*** Opening of Extracted information ***

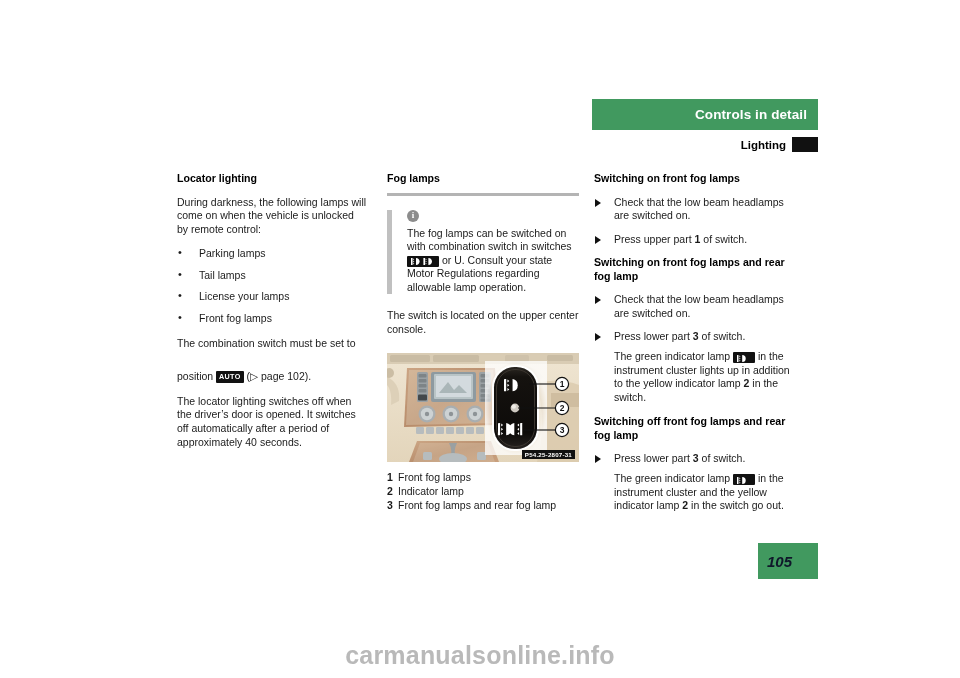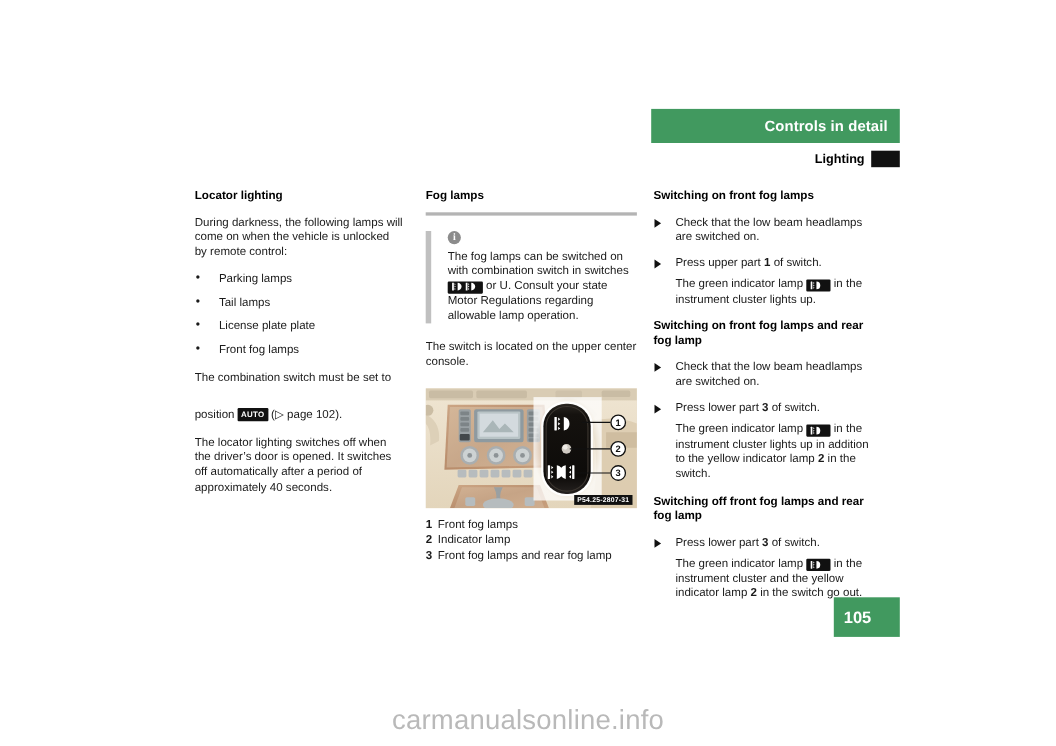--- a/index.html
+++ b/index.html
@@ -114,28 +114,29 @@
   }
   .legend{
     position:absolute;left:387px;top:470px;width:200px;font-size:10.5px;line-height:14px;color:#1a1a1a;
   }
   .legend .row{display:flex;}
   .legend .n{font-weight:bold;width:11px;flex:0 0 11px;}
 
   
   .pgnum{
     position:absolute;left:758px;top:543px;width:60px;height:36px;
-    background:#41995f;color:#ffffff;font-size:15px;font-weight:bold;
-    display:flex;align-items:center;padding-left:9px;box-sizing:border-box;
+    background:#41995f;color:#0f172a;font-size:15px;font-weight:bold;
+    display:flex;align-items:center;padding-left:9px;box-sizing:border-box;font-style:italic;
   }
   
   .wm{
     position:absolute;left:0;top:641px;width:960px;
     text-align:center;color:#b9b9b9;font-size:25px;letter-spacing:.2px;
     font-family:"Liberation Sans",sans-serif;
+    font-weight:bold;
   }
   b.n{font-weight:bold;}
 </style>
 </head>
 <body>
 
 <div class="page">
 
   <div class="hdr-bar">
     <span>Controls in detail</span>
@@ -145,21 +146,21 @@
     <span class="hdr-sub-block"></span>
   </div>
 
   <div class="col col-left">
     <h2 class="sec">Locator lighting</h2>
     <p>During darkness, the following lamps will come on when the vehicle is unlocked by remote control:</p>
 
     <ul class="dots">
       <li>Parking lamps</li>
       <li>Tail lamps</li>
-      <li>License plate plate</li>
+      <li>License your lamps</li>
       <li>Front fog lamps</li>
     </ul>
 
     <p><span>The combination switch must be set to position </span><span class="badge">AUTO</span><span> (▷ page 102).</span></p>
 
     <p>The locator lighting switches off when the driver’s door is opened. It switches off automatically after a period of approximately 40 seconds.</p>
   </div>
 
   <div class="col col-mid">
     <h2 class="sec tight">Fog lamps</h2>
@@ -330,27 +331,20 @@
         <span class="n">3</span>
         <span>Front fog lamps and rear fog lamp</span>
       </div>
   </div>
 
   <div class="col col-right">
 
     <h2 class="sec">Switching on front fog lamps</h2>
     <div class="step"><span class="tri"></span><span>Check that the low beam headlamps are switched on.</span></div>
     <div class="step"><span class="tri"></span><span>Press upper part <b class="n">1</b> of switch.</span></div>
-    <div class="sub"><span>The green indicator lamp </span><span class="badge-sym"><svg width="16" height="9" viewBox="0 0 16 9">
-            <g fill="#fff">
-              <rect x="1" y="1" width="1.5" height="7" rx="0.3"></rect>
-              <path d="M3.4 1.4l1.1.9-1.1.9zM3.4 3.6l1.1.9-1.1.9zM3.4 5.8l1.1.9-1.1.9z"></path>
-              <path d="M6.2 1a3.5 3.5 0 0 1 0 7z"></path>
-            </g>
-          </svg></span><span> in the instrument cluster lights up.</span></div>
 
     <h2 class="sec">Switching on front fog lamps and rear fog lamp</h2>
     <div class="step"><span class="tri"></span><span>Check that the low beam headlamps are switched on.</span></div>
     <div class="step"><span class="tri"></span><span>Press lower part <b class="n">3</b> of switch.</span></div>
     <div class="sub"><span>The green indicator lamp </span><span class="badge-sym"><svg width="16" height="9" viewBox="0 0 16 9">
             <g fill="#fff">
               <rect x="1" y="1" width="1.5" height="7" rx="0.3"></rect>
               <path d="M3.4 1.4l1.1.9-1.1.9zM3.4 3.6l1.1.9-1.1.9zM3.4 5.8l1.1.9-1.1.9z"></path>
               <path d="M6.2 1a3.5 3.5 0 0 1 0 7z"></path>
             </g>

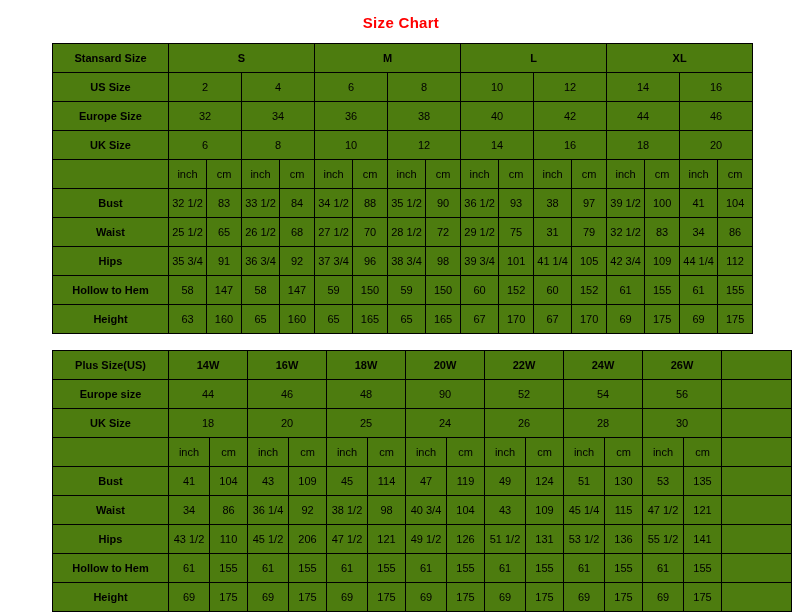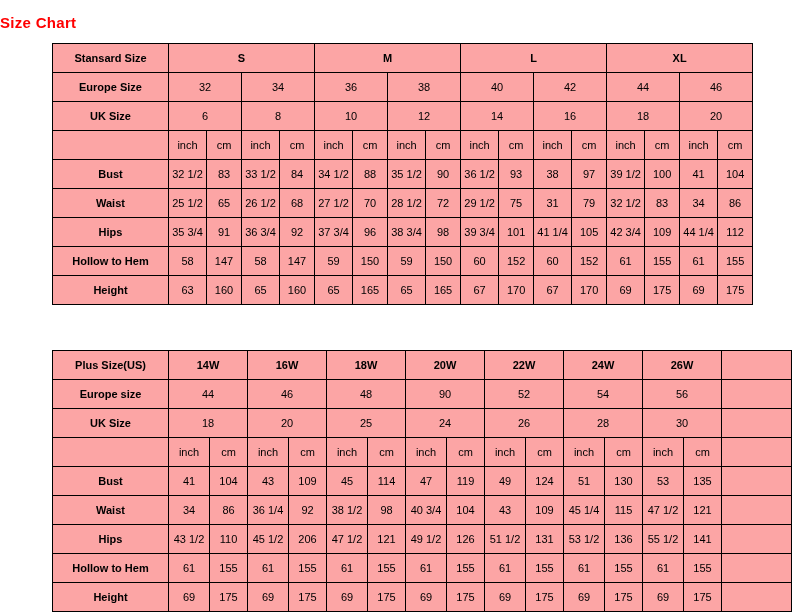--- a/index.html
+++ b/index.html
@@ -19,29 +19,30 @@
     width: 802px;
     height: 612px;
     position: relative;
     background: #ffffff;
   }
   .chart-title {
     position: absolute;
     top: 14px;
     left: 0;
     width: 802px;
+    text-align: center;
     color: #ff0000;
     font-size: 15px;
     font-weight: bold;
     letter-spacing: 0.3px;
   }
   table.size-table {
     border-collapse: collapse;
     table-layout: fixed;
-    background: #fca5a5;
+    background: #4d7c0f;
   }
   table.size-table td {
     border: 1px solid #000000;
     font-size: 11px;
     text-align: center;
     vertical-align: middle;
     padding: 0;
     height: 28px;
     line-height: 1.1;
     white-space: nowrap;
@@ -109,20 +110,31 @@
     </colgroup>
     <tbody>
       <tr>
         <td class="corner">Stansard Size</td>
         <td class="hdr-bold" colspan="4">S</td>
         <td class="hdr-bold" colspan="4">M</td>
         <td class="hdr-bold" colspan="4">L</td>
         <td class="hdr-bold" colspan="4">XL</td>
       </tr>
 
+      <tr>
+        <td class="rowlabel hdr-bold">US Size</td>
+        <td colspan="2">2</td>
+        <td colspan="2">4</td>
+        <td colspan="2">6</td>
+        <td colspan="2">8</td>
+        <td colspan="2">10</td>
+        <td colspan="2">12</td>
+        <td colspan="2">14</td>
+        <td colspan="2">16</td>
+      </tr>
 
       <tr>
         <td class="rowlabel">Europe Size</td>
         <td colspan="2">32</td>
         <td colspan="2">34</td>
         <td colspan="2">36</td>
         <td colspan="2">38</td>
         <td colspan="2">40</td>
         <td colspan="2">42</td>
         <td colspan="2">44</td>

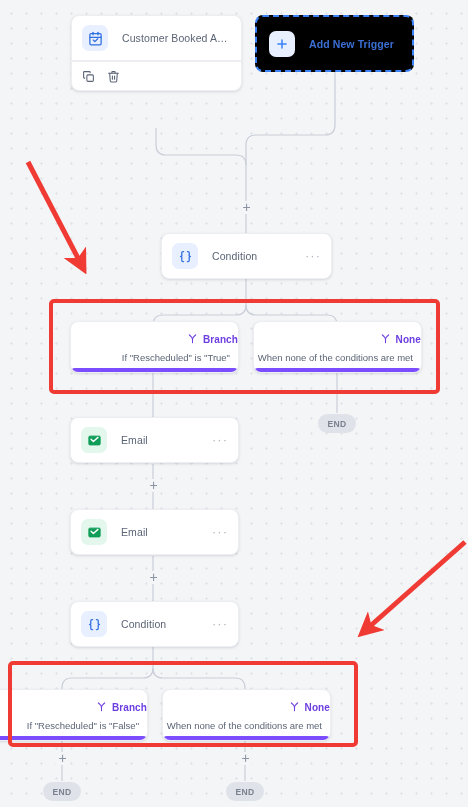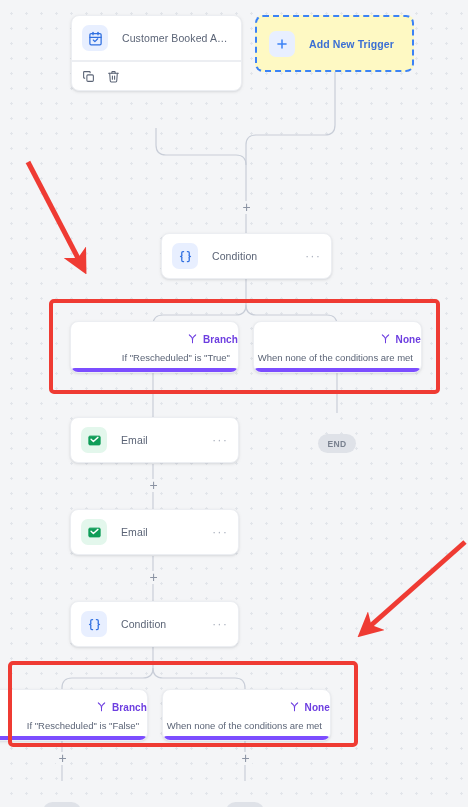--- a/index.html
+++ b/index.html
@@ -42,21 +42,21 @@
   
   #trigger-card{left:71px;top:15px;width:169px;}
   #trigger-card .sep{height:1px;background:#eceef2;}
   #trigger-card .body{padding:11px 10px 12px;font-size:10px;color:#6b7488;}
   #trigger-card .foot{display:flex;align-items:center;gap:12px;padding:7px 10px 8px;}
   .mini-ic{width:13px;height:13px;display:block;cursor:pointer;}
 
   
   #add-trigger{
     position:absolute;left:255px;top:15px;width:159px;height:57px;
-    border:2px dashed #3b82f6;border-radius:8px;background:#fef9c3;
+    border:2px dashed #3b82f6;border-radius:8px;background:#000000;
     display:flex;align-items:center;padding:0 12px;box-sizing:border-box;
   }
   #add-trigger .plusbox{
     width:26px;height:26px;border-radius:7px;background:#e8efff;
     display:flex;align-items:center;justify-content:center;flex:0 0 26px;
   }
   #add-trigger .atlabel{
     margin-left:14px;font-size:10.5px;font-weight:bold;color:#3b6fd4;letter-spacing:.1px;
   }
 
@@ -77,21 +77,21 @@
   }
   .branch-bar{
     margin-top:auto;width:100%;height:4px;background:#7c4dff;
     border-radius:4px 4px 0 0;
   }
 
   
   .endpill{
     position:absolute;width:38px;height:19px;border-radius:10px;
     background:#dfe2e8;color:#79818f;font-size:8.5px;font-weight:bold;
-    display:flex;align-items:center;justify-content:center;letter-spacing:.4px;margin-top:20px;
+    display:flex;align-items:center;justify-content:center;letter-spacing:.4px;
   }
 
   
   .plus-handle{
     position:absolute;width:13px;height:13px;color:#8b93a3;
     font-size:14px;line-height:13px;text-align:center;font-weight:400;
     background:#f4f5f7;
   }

*** Close of Extracted information ***

> Prompt
Write out the material above precisely, leaving each picture behind.

> Solution for this problem
--- a/index.html
+++ b/index.html
@@ -114,28 +114,29 @@
   }
   .legend{
     position:absolute;left:387px;top:470px;width:200px;font-size:10.5px;line-height:14px;color:#1a1a1a;
   }
   .legend .row{display:flex;}
   .legend .n{font-weight:bold;width:11px;flex:0 0 11px;}
 
   
   .pgnum{
     position:absolute;left:758px;top:543px;width:60px;height:36px;
-    background:#41995f;color:#ffffff;font-size:15px;font-weight:bold;
-    display:flex;align-items:center;padding-left:9px;box-sizing:border-box;
+    background:#41995f;color:#0f172a;font-size:15px;font-weight:bold;
+    display:flex;align-items:center;padding-left:9px;box-sizing:border-box;font-style:italic;
   }
   
   .wm{
     position:absolute;left:0;top:641px;width:960px;
     text-align:center;color:#b9b9b9;font-size:25px;letter-spacing:.2px;
     font-family:"Liberation Sans",sans-serif;
+    font-weight:bold;
   }
   b.n{font-weight:bold;}
 </style>
 </head>
 <body>
 
 <div class="page">
 
   <div class="hdr-bar">
     <span>Controls in detail</span>
@@ -145,21 +146,21 @@
     <span class="hdr-sub-block"></span>
   </div>
 
   <div class="col col-left">
     <h2 class="sec">Locator lighting</h2>
     <p>During darkness, the following lamps will come on when the vehicle is unlocked by remote control:</p>
 
     <ul class="dots">
       <li>Parking lamps</li>
       <li>Tail lamps</li>
-      <li>License plate plate</li>
+      <li>License your lamps</li>
       <li>Front fog lamps</li>
     </ul>
 
     <p><span>The combination switch must be set to position </span><span class="badge">AUTO</span><span> (▷ page 102).</span></p>
 
     <p>The locator lighting switches off when the driver’s door is opened. It switches off automatically after a period of approximately 40 seconds.</p>
   </div>
 
   <div class="col col-mid">
     <h2 class="sec tight">Fog lamps</h2>
@@ -330,27 +331,20 @@
         <span class="n">3</span>
         <span>Front fog lamps and rear fog lamp</span>
       </div>
   </div>
 
   <div class="col col-right">
 
     <h2 class="sec">Switching on front fog lamps</h2>
     <div class="step"><span class="tri"></span><span>Check that the low beam headlamps are switched on.</span></div>
     <div class="step"><span class="tri"></span><span>Press upper part <b class="n">1</b> of switch.</span></div>
-    <div class="sub"><span>The green indicator lamp </span><span class="badge-sym"><svg width="16" height="9" viewBox="0 0 16 9">
-            <g fill="#fff">
-              <rect x="1" y="1" width="1.5" height="7" rx="0.3"></rect>
-              <path d="M3.4 1.4l1.1.9-1.1.9zM3.4 3.6l1.1.9-1.1.9zM3.4 5.8l1.1.9-1.1.9z"></path>
-              <path d="M6.2 1a3.5 3.5 0 0 1 0 7z"></path>
-            </g>
-          </svg></span><span> in the instrument cluster lights up.</span></div>
 
     <h2 class="sec">Switching on front fog lamps and rear fog lamp</h2>
     <div class="step"><span class="tri"></span><span>Check that the low beam headlamps are switched on.</span></div>
     <div class="step"><span class="tri"></span><span>Press lower part <b class="n">3</b> of switch.</span></div>
     <div class="sub"><span>The green indicator lamp </span><span class="badge-sym"><svg width="16" height="9" viewBox="0 0 16 9">
             <g fill="#fff">
               <rect x="1" y="1" width="1.5" height="7" rx="0.3"></rect>
               <path d="M3.4 1.4l1.1.9-1.1.9zM3.4 3.6l1.1.9-1.1.9zM3.4 5.8l1.1.9-1.1.9z"></path>
               <path d="M6.2 1a3.5 3.5 0 0 1 0 7z"></path>
             </g>

--- a/index.html
+++ b/index.html
@@ -19,29 +19,30 @@
     width: 802px;
     height: 612px;
     position: relative;
     background: #ffffff;
   }
   .chart-title {
     position: absolute;
     top: 14px;
     left: 0;
     width: 802px;
+    text-align: center;
     color: #ff0000;
     font-size: 15px;
     font-weight: bold;
     letter-spacing: 0.3px;
   }
   table.size-table {
     border-collapse: collapse;
     table-layout: fixed;
-    background: #fca5a5;
+    background: #4d7c0f;
   }
   table.size-table td {
     border: 1px solid #000000;
     font-size: 11px;
     text-align: center;
     vertical-align: middle;
     padding: 0;
     height: 28px;
     line-height: 1.1;
     white-space: nowrap;
@@ -109,20 +110,31 @@
     </colgroup>
     <tbody>
       <tr>
         <td class="corner">Stansard Size</td>
         <td class="hdr-bold" colspan="4">S</td>
         <td class="hdr-bold" colspan="4">M</td>
         <td class="hdr-bold" colspan="4">L</td>
         <td class="hdr-bold" colspan="4">XL</td>
       </tr>
 
+      <tr>
+        <td class="rowlabel hdr-bold">US Size</td>
+        <td colspan="2">2</td>
+        <td colspan="2">4</td>
+        <td colspan="2">6</td>
+        <td colspan="2">8</td>
+        <td colspan="2">10</td>
+        <td colspan="2">12</td>
+        <td colspan="2">14</td>
+        <td colspan="2">16</td>
+      </tr>
 
       <tr>
         <td class="rowlabel">Europe Size</td>
         <td colspan="2">32</td>
         <td colspan="2">34</td>
         <td colspan="2">36</td>
         <td colspan="2">38</td>
         <td colspan="2">40</td>
         <td colspan="2">42</td>
         <td colspan="2">44</td>

--- a/index.html
+++ b/index.html
@@ -42,21 +42,21 @@
   
   #trigger-card{left:71px;top:15px;width:169px;}
   #trigger-card .sep{height:1px;background:#eceef2;}
   #trigger-card .body{padding:11px 10px 12px;font-size:10px;color:#6b7488;}
   #trigger-card .foot{display:flex;align-items:center;gap:12px;padding:7px 10px 8px;}
   .mini-ic{width:13px;height:13px;display:block;cursor:pointer;}
 
   
   #add-trigger{
     position:absolute;left:255px;top:15px;width:159px;height:57px;
-    border:2px dashed #3b82f6;border-radius:8px;background:#fef9c3;
+    border:2px dashed #3b82f6;border-radius:8px;background:#000000;
     display:flex;align-items:center;padding:0 12px;box-sizing:border-box;
   }
   #add-trigger .plusbox{
     width:26px;height:26px;border-radius:7px;background:#e8efff;
     display:flex;align-items:center;justify-content:center;flex:0 0 26px;
   }
   #add-trigger .atlabel{
     margin-left:14px;font-size:10.5px;font-weight:bold;color:#3b6fd4;letter-spacing:.1px;
   }
 
@@ -77,21 +77,21 @@
   }
   .branch-bar{
     margin-top:auto;width:100%;height:4px;background:#7c4dff;
     border-radius:4px 4px 0 0;
   }
 
   
   .endpill{
     position:absolute;width:38px;height:19px;border-radius:10px;
     background:#dfe2e8;color:#79818f;font-size:8.5px;font-weight:bold;
-    display:flex;align-items:center;justify-content:center;letter-spacing:.4px;margin-top:20px;
+    display:flex;align-items:center;justify-content:center;letter-spacing:.4px;
   }
 
   
   .plus-handle{
     position:absolute;width:13px;height:13px;color:#8b93a3;
     font-size:14px;line-height:13px;text-align:center;font-weight:400;
     background:#f4f5f7;
   }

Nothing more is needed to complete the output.